Since then, easily the biggest two developments were the Christopher Browning inspired emergence of the field of perpetrator studies, meaning the research focus on what made the perpetrators of the Holocaust act as they did and – even more importantly – the opening of the Soviet archives and the archives of other formerly socialist states in the early 90s.

The opening of the Soviet archives has enabled historians not just produce new and interesting works (virtually the start of the focus on the Wehrmacht's role in the Holocaust started around the same time) but it has lead to the discovery of things we didn't know about beforehand at all. When Hilberg wrote his book in the 60s he once said that about 80% of what happened in the USSR is unknown to historians. While that was a slight overestimation in my opinion, he was right in as far as for example, the discovery of Maly Trostinec went. Before the Soviet archives opened the Maly Trostinec extermination camp had been unknown in Western Holocaust historiography. It was a genuinely new discovery.

Similarly, the Soviet archives also lead to a bigger focus on how the treatment of various other victim groups and the Holocaust related. As f.ex. Susanne Heim and Götz Aly showed in their book Vordenker der Vernichtung, the Generalplan Ost and the deportation of Polish citizens to make room for German settlers and the the start of the killing of the Jews was imminently related.

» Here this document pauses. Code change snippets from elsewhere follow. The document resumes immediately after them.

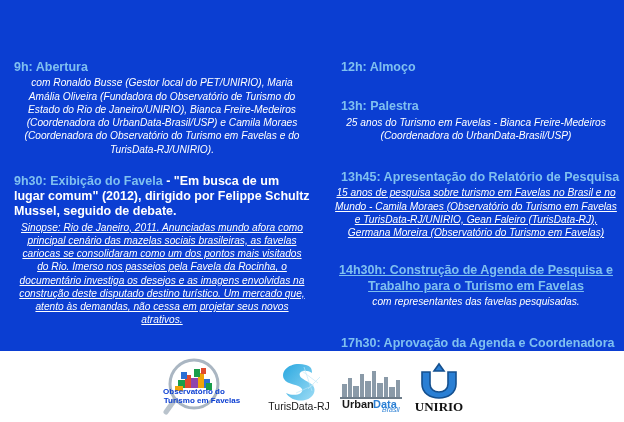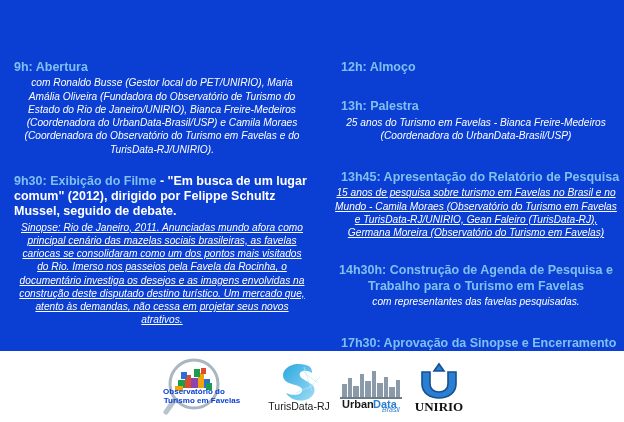--- a/index.html
+++ b/index.html
@@ -58,21 +58,21 @@
     font-weight: bold;
     font-size: 12.5px;
     line-height: 1.22;
     margin: 0 0 1px 0;
   }
   .head.indent-l { padding-left: 9px; }
   .head .white {
     color: #ffffff;
     font-weight: bold;
   }
-  .head-center { text-align: center; }
+  .head-center { text-align: center; text-decoration: underline; }
 
   .body-txt {
     color: #ffffff;
     font-style: italic;
     font-size: 10.2px;
     line-height: 1.30;
     text-align: center;
     margin: 0;
     padding: 0 6px;
   }
@@ -113,21 +113,21 @@
   <div class="col col-left">
 
     <div class="item">
       <p class="head">9h: Abertura</p>
       <p class="body-txt">com Ronaldo Busse (Gestor local do PET/UNIRIO), Maria Amália Oliveira (Fundadora do Observatório de Turismo do Estado do Rio de Janeiro/UNIRIO), Bianca Freire-Medeiros (Coordenadora do UrbanData-Brasil/USP) e Camila Moraes (Coordenadora do Observatório do Turismo em Favelas e do TurisData-RJ/UNIRIO).</p>
     </div>
 
     <div class="spacer-sm"></div>
 
     <div class="item">
-      <p class="head"><span>9h30: Exibição do Filme</span><span class="white"> - "Em busca de um lugar comum" (2012), dirigido por Felippe Schultz Mussel, seguido de debate.</span></p>
+      <p class="head"><span>9h30: Exibição do Favela</span><span class="white"> - "Em busca de um lugar comum" (2012), dirigido por Felippe Schultz Mussel, seguido de debate.</span></p>
       <p class="body-txt tight">Sinopse: Rio de Janeiro, 2011. Anunciadas mundo afora como principal cenário das mazelas sociais brasileiras, as favelas cariocas se consolidaram como um dos pontos mais visitados do Rio. Imerso nos passeios pela Favela da Rocinha, o documentário investiga os desejos e as imagens envolvidas na construção deste disputado destino turístico. Um mercado que, atento às demandas, não cessa em projetar seus novos atrativos.</p>
     </div>
 
   </div>
 
   <div class="col col-right">
 
     <div class="item">
       <p class="head indent-l">12h: Almoço</p>
     </div>
@@ -149,21 +149,21 @@
     <div class="spacer-md"></div>
 
     <div class="item">
       <p class="head head-center">14h30h: Construção de Agenda de Pesquisa e Trabalho para o Turismo em Favelas</p>
       <p class="body-txt">com representantes das favelas pesquisadas.</p>
     </div>
 
     <div class="spacer-lg"></div>
 
     <div class="item">
-      <p class="head indent-l">17h30: Aprovação da Sinopse e Encerramento</p>
+      <p class="head indent-l">17h30: Aprovação da Agenda e Coordenadora</p>
     </div>
 
   </div>
 
   <div class="footer">
 
     <div class="logo logo-obs">
       <svg width="108" height="58" viewBox="0 0 108 58" aria-hidden="true">
         <g>
           <line x1="22" y1="40" x2="12" y2="54" stroke="#b9c3cc" stroke-width="5" stroke-linecap="round"></line>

So, this is basically a quick overview of the development of the historiography. I've been forced to leave a lot out but one last thing I'd like to address is the numbers. The number of deaths has over the years – and with discoveries such as Trostinec – rather increased than decreased. Reitlinger and Hilberg estimated the number of Jewish deaths closer to 5 million than to 6 due to the fact that the material from the USSR was still not available to them. Overall however, the number has remained pretty much in that range from the very beginning, simply because it was what the Nazis' documents themselves indicated and what matched with population statistics in Europe to boot.